4 ∣. ACQUIRING POSITIONAL INFORMATION IN THE SKIN
As was previously suggested by Kaelin and Barsh,[3,6] it is useful to conceptualize specification and implementation as key steps in the development and acquisition of pigment patterns. In this context, specification refers to the developmental mechanisms in embryogenesis that establish the positional boundaries of the future pattern, while implementation refers to the mechanisms by which groups of previously specified cells give rise to visible differences in pattern. Distinguishing between specification and implementation is useful because different pigment patterns may arise from changes in the developmental mechanisms during specification, but may still utilize common mechanisms of implementation. For example, domestic cats,[6] cheetahs,[6] and striped mice[18] all exhibit increased levels of the gene Edn3 in regions that contain dark hair, relative to other regions of the skin, yet their pigment patterns are very different.
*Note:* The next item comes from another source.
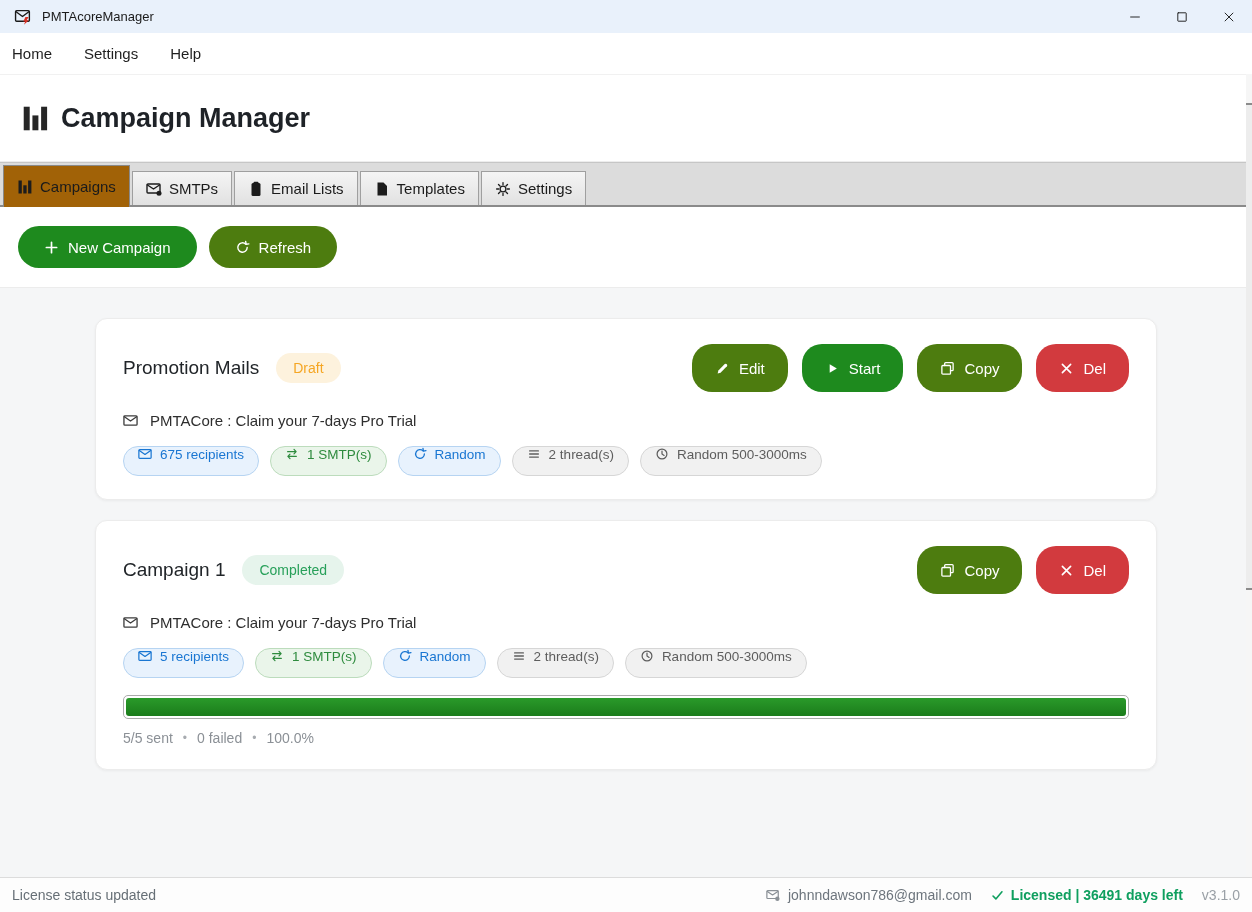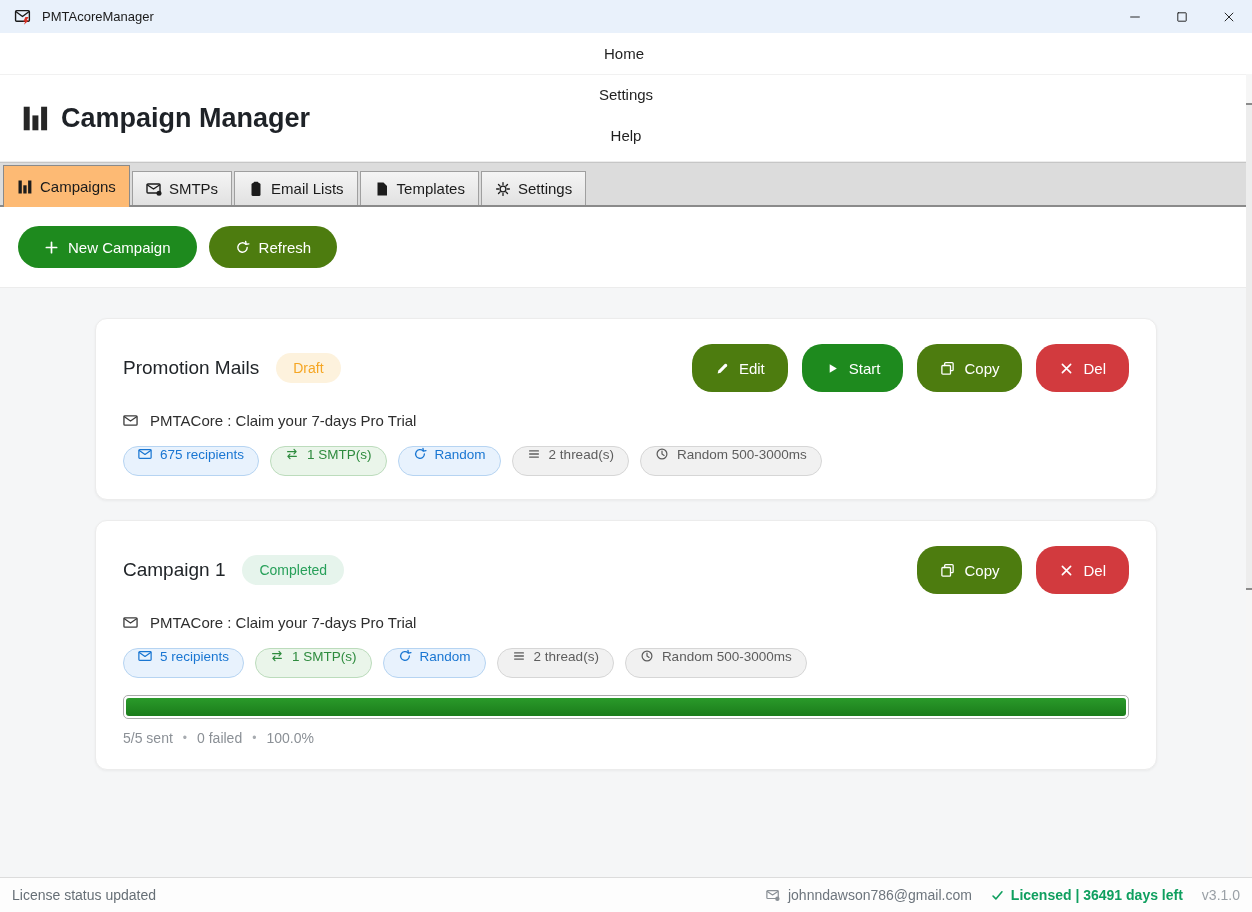"Home" .menubar { flex-direction: column -> none }
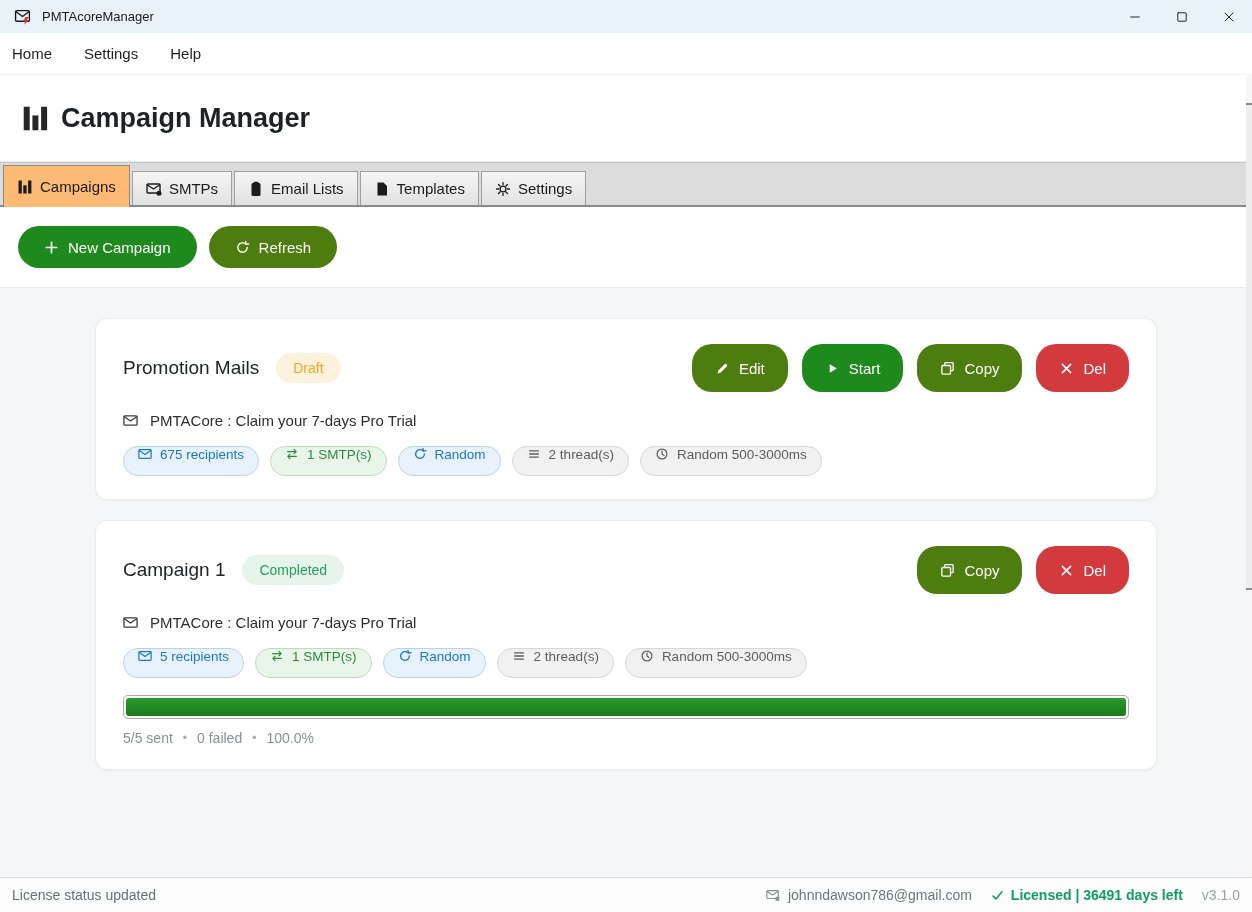"Campaigns" .tab.active { background: #fdba74 -> #a16207 }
4.1 ∣. Implementing periodic patterns
Our work on Alx3 in striped mice exemplifies a melanocyte-autonomous mechanism of implementation, since increased expression of Alx3 within a melanocyte causes downregulation of Mitf within the same cell. But implementation also involves mechanisms that are melanocyte non-autonomous: our RNAseq experiments provided evidence that the well-known paracrine signalling proteins Agouti and Endothelin 3 also participate in modulating hair colour. Thus, implementation of pigment pattern in striped mice involves an interplay between melanocyte-autonomous and non-autonomous pathways. An important question for the future is to determine whether the pattern specification mechanisms that lead to differential expression of Alx3, Agouti and Edn3 proceed by a common or by independent and parallel pathways.
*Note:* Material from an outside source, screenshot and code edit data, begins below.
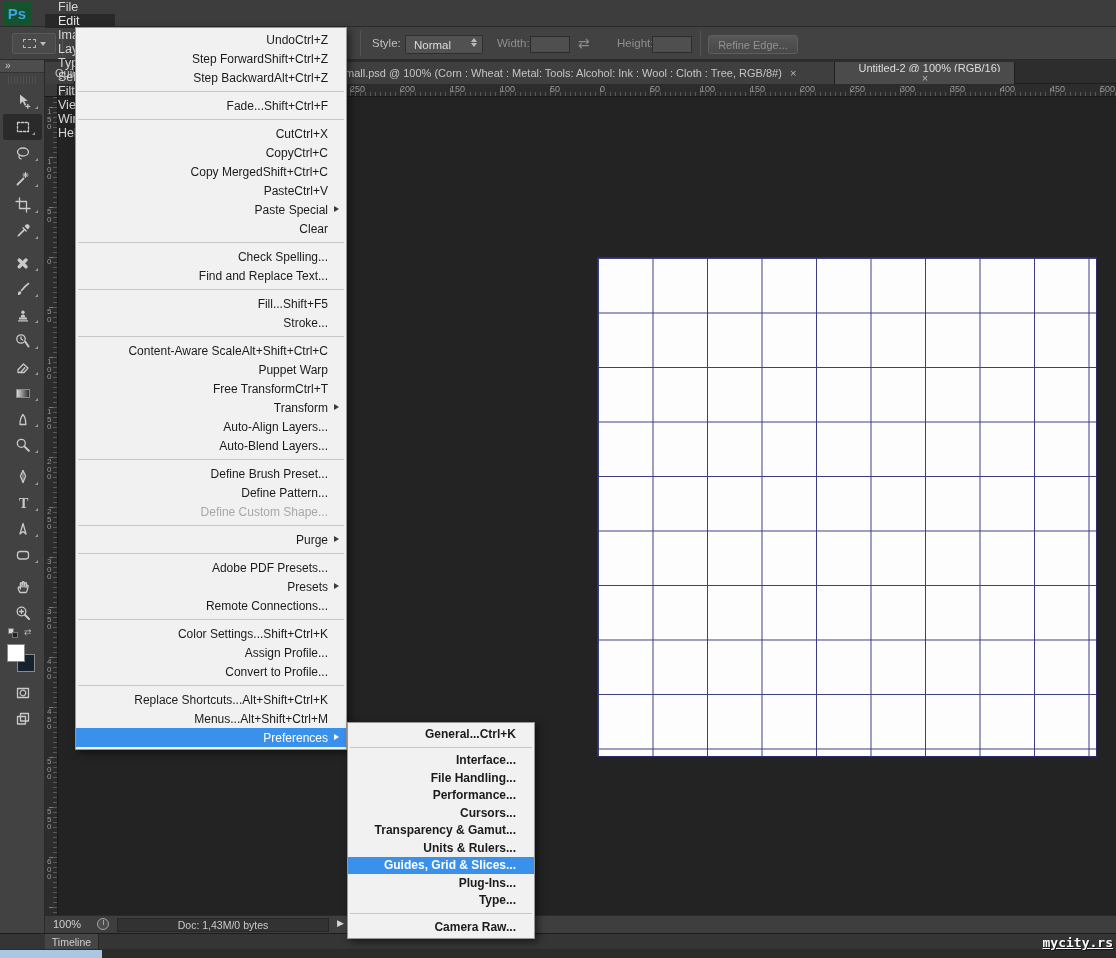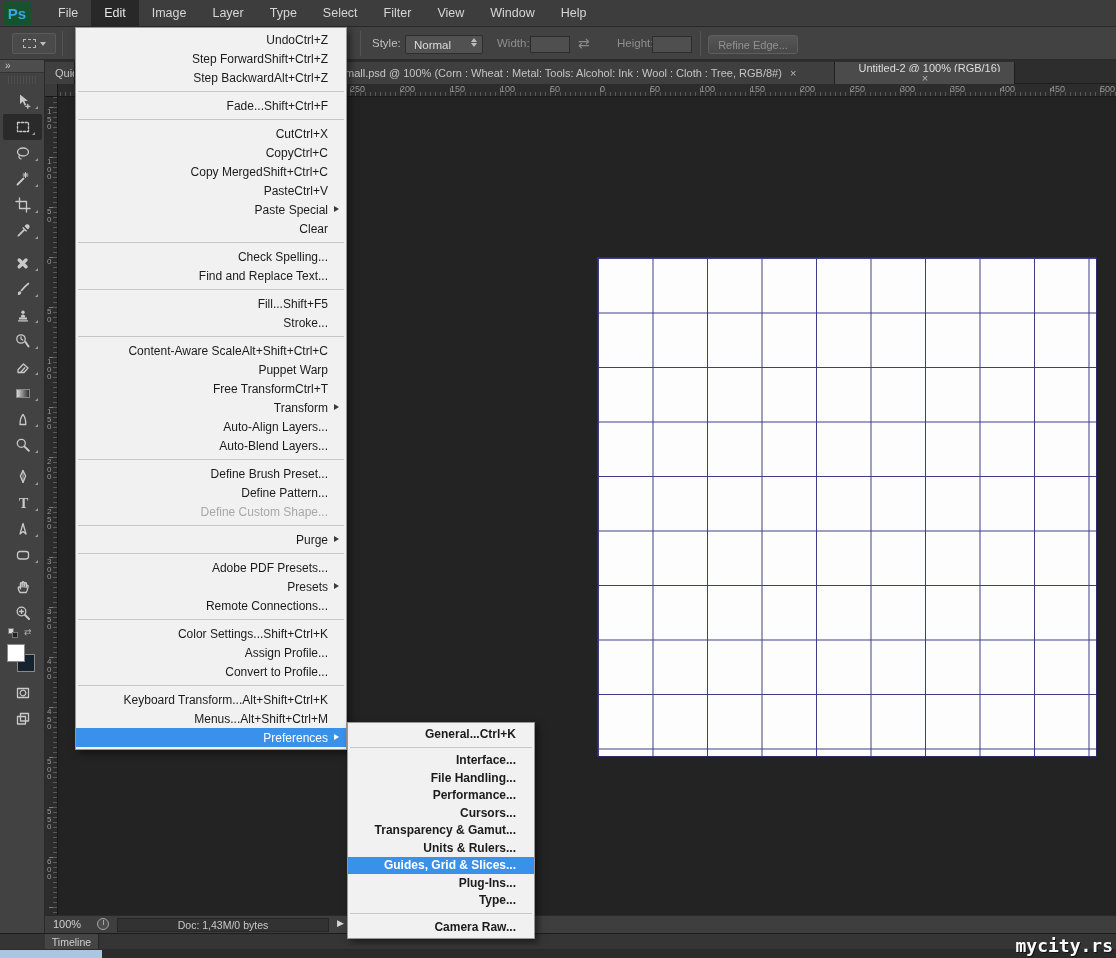"File" .mb-items { flex-direction: none -> column }
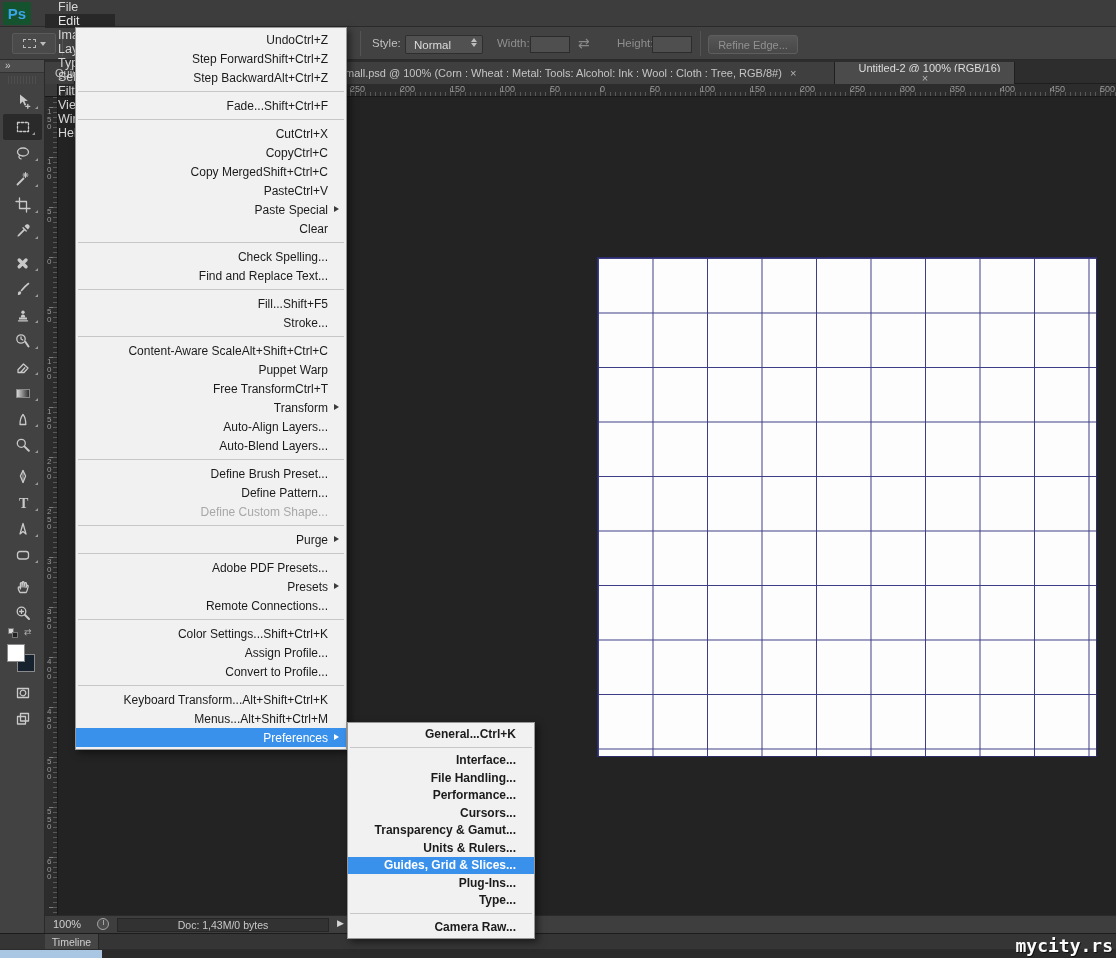"Keyboard Transform..." span.mi-label { text: Keyboard Transform -> Replace Shortcuts }
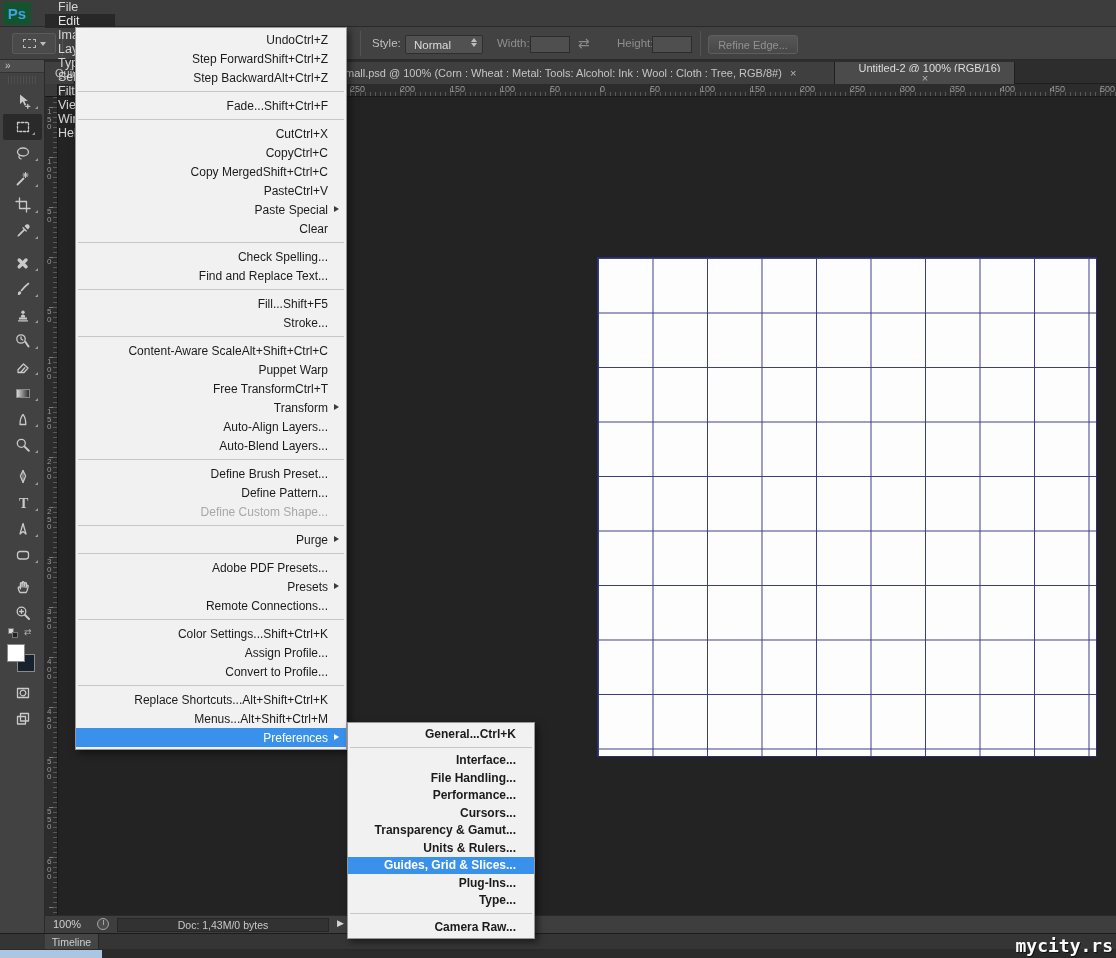"mycity.rs" .watermark { font-size: 18px -> 13px; text-decoration: none -> underline }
To learn more about pigment pattern specification, it is helpful to consider potential mechanisms in the context of gene regulation. Establishment of the spatially and temporally restricted gene expression networks that implement stripe patterns is likely mediated by the interaction between different transcription factors and DNA-binding sites within cis-regulatory modules of promoters and enhancers. For example, a transcription factor that might activate the expression of Alx3 in light stripe melanocytes must act by binding to a cis-regulatory motif; as a corollary, this transcription factor is either not expressed in dark stripe melanocytes or cannot access the same binding motif. These considerations suggest a potential experimental genomic approach, based on techniques such as ATAC-seq,[27] FAIREseq,[28] and DNAse-seq,[29] that allow genomewide profiling of chromatin landscapes of specific tissues or different cell types within a tissue. Due to the close phylogenetic proximity between laboratory and striped mice, many antibodies directed towards the former species can be successfully used in the latter, making it possible to incorporate conventional approaches (eg, FACS) to isolate the cell types that are likely relevant for the establishment of this phenotype (ie, dermal papilla cells and melanocytes). Thus, it seems possible that obtaining genomewide chromatin profiles from the different stripe tissues and/or cells during growth will reveal cis-regulatory modules that connect pattern specification to pattern implementation.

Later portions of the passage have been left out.